Hurricane Maria and Lee are expected to merge in the Atlantic before heading towards the United Kingdom this weekend. Earlier Wednesday, Maria moved past the coast of North Carolina as a Category 1 hurricane, with maximum sustained winds of 75 mph, causing storm surge flooding and life-threatening rip tides and currents. Meanwhile, Lee has transformed from a Category 1 to a Category 3 storm in a 24-hour time span, with maximum sustained winds near 115 mph. Lee still spins in the Atlantic, while Maria moves dangerous close, flirting with collision.
Frank Saunders, chief meteorologist at the Met Office said, “Ex-Maria is likely to impact our weather towards the end of the weekend and into the beginning of next week.
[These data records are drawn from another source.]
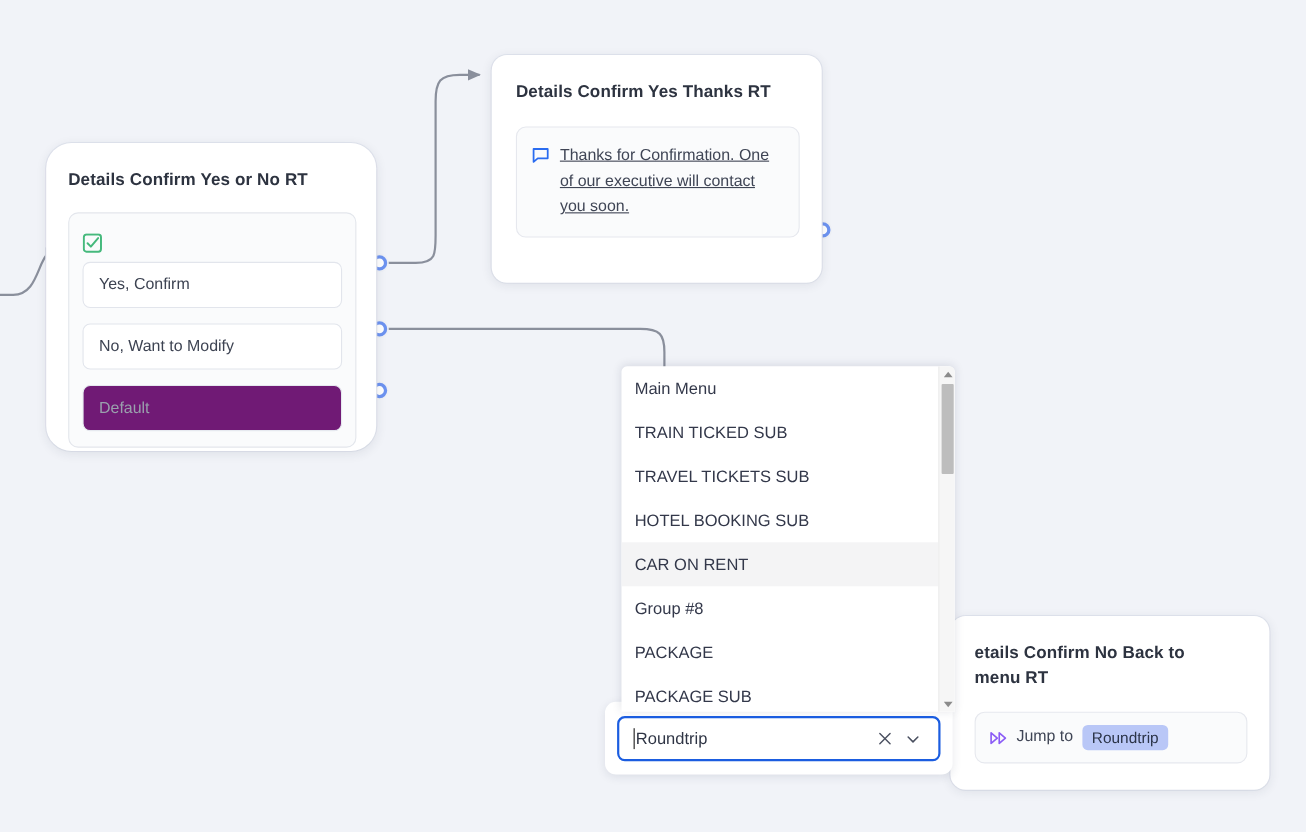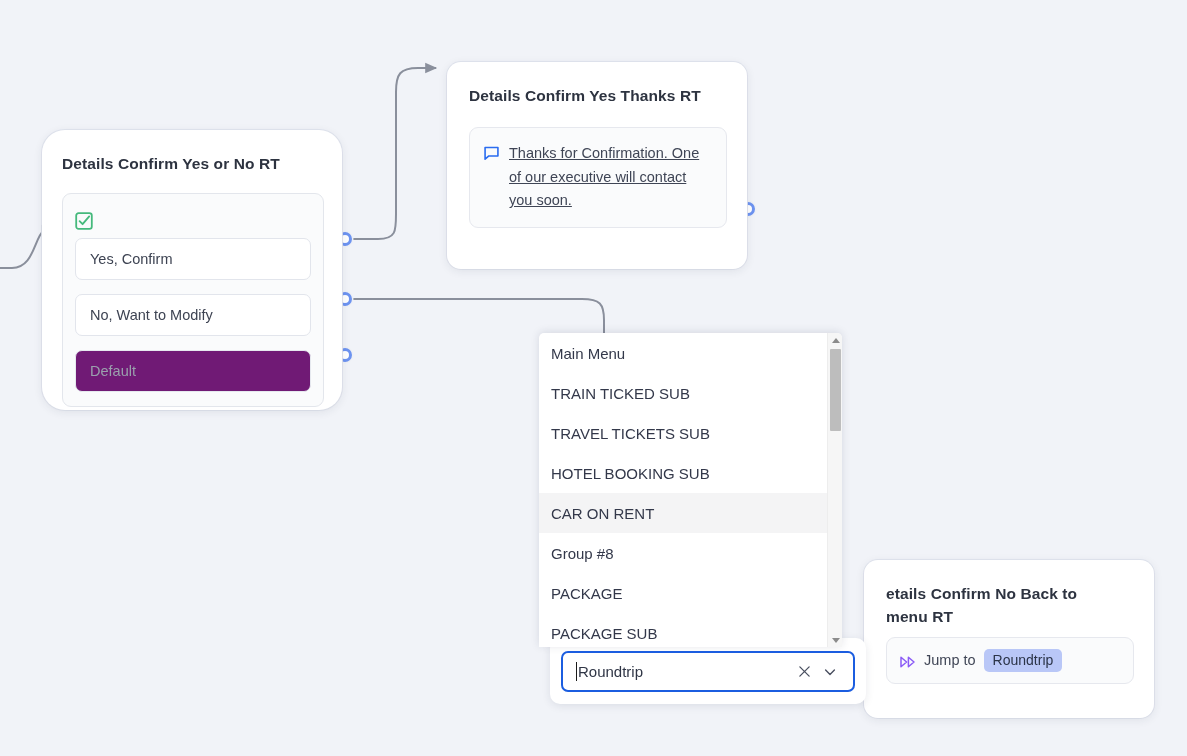--- a/index.html
+++ b/index.html
@@ -81,7 +81,7 @@
 
   
   #node-thanks {
-    left: 447px; top: 62px;
+    left: 447px; top: 50px;
     width: 300px; height: 207px;
     padding: 22px 20px 0 22px;
   }

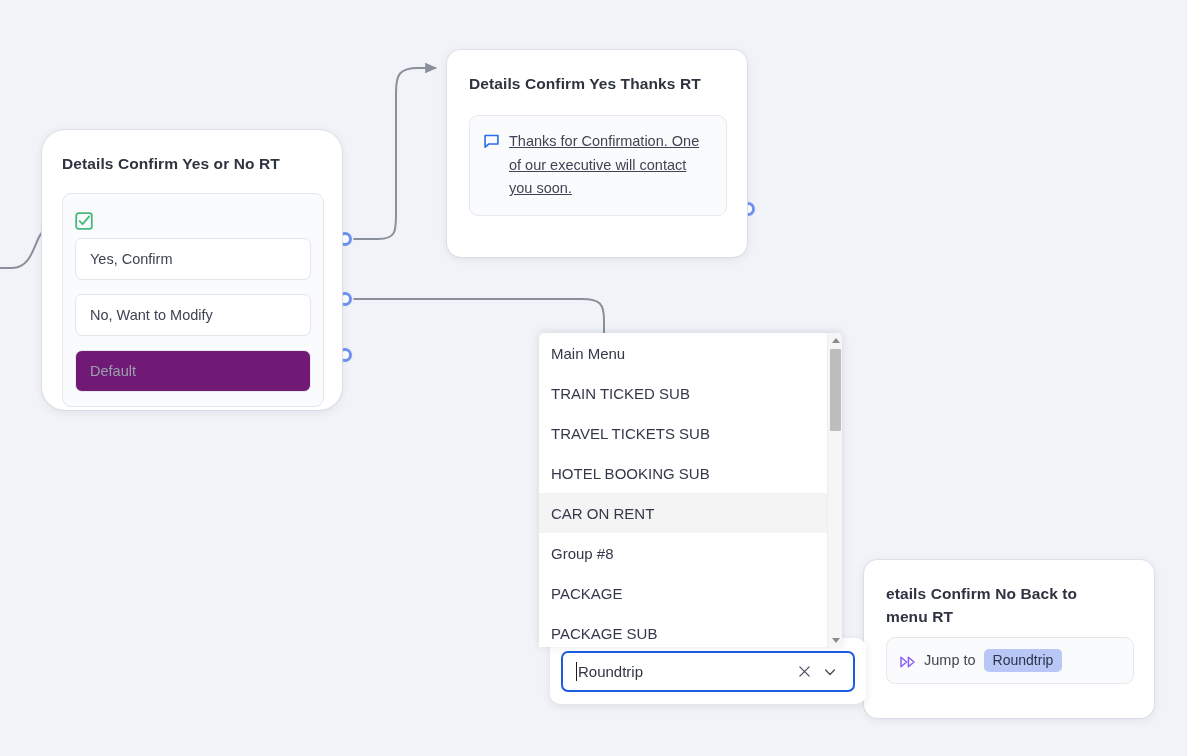--- a/index.html
+++ b/index.html
@@ -168,7 +168,7 @@
 
   #dropdown-menu {
     position: absolute;
-    left: 539px; top: 333px;
+    left: 565px; top: 333px;
     width: 303px; height: 314px;
     background: #ffffff;
     border-radius: 5px 5px 0 0;

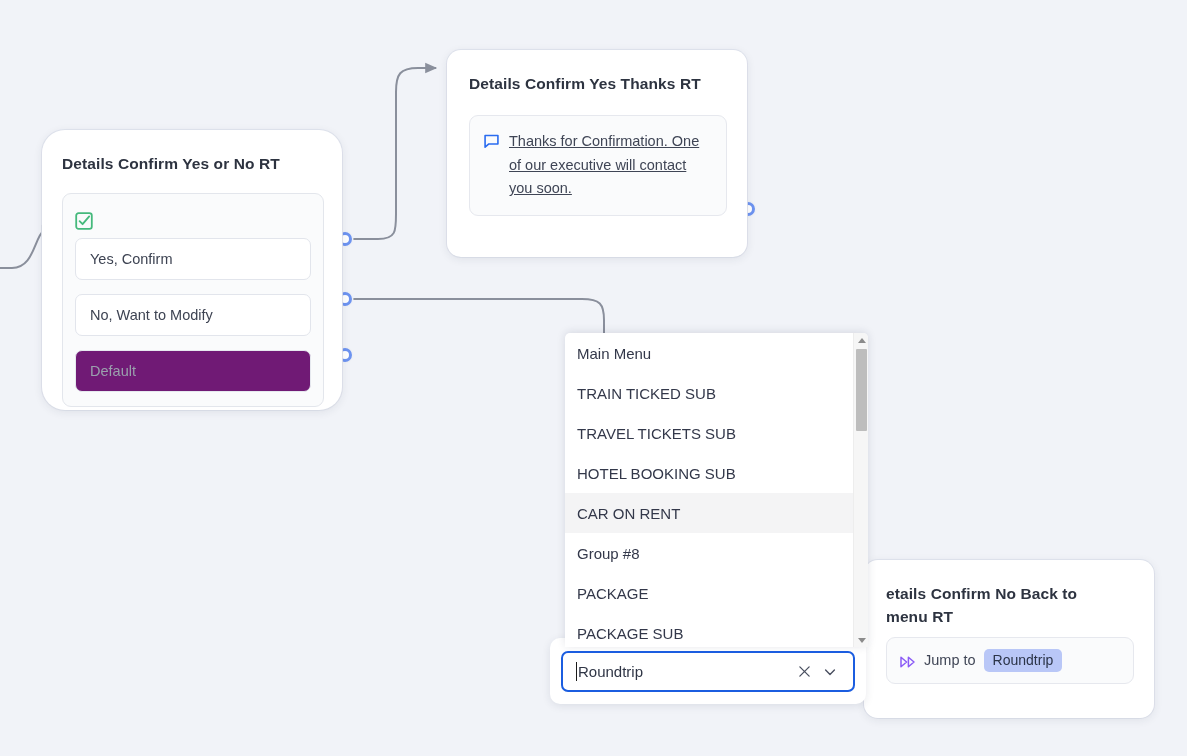--- a/index.html
+++ b/index.html
@@ -108,7 +108,7 @@
     padding: 22px 20px 0 22px;
     z-index: 2;
   }
-  #node-back .node-title { margin: 0 0 8px 0; }
+  #node-back .node-title { margin: 0 0 18px 0; }
   .jump-box {
     border: 1px solid #e6e8ee;
     border-radius: 9px;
However, it is important to say that any weather impacts will be far from those experienced in the Caribbean.”
This potential superstorm has been given the name “Storm Brian”.
UK Superstorm Ex-Maria: Forecast, Map & Path
NOAA: Maria (Left), Lee (Right)
The latest advisory from the National Hurricane Center said: “Maria is forecast to accelerate east northeastward on Thursday through Friday. On the forecast track, Maria will move away from the coast of North Carolina through Thursday.”
Maria and Lee are expected to merge before hitting the UK on Sunday. However, by that time, they are no longer expected to be hurricane, but mere remnants of their former selves.
Met Office meteorologist Alex Deakin said: “By the time we get to the weekend they are becoming ex-storms. They are drifting away from the tropics, so they are losing their heat source and are no longer tropical systems. But they are still low pressure systems and they do still have energy and moisture.”
Unusually high levels of wind and rain are expected when the UK Superstorm makes landfall.
Meteorologist Alex Deakin added, “Either way it looks like there will be rain swinging across the UK and it could potentially get very windy, especially on Sunday night and into Monday.”